= Work instruction =
Among the entries below, extract exactly the lines that run from the one with "Nonprofit, ThemeForest, WordPress" through the one with "total: 104.54 -> 133.44", both ends included.

= Recorded data =

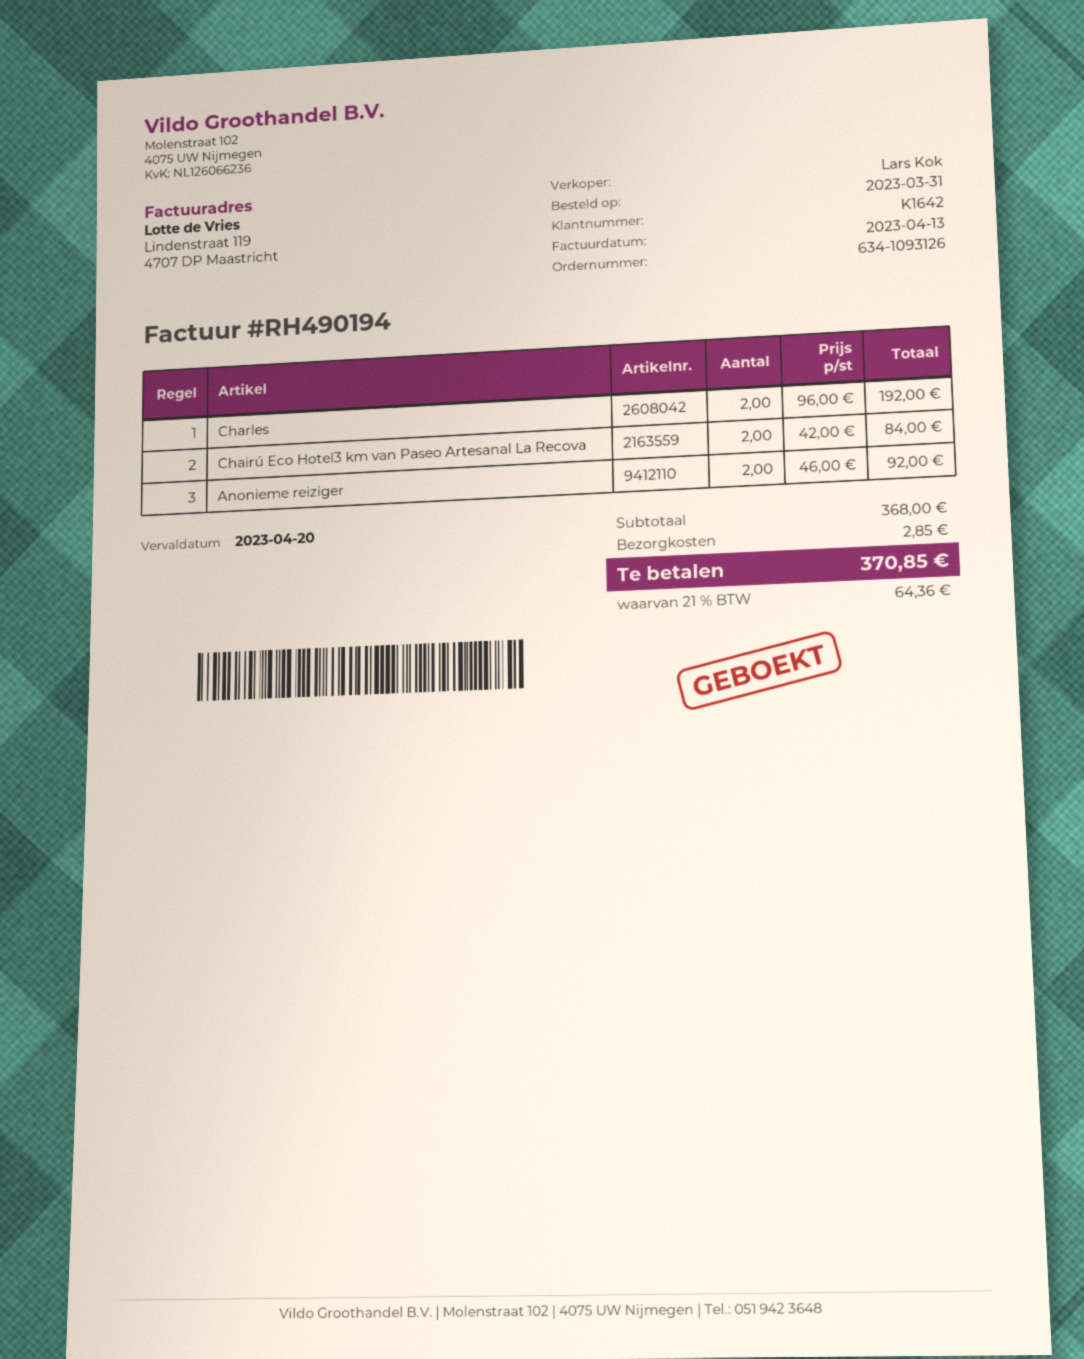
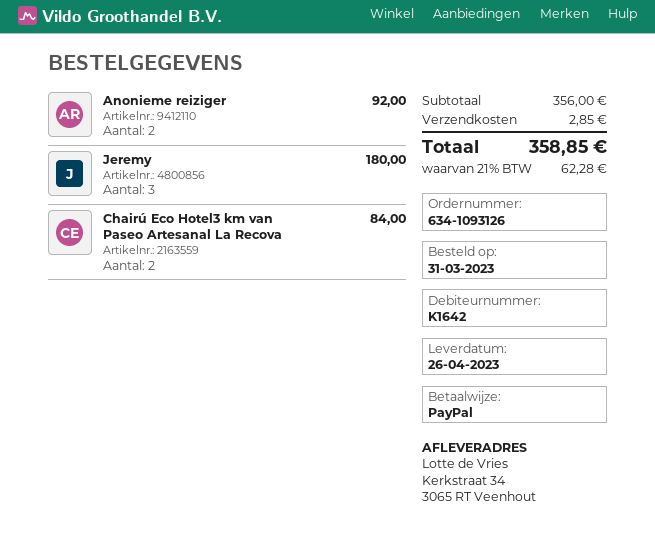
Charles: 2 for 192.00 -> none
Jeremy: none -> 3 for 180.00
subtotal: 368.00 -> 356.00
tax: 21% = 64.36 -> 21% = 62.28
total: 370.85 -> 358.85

--

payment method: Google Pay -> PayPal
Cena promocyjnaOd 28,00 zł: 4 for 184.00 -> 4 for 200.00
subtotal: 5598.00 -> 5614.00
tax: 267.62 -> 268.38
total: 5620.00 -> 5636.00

---

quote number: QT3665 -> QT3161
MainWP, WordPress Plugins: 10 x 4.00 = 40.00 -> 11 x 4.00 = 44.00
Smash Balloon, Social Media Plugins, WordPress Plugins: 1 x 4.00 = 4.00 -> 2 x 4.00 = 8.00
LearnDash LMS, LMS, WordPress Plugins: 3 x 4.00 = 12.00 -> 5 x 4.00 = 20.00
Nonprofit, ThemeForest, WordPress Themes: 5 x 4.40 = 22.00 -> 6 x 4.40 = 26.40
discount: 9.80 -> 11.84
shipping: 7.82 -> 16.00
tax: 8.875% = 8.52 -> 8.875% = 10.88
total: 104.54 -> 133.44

= Worked solution =
Nonprofit, ThemeForest, WordPress Themes: 5 x 4.40 = 22.00 -> 6 x 4.40 = 26.40
discount: 9.80 -> 11.84
shipping: 7.82 -> 16.00
tax: 8.875% = 8.52 -> 8.875% = 10.88
total: 104.54 -> 133.44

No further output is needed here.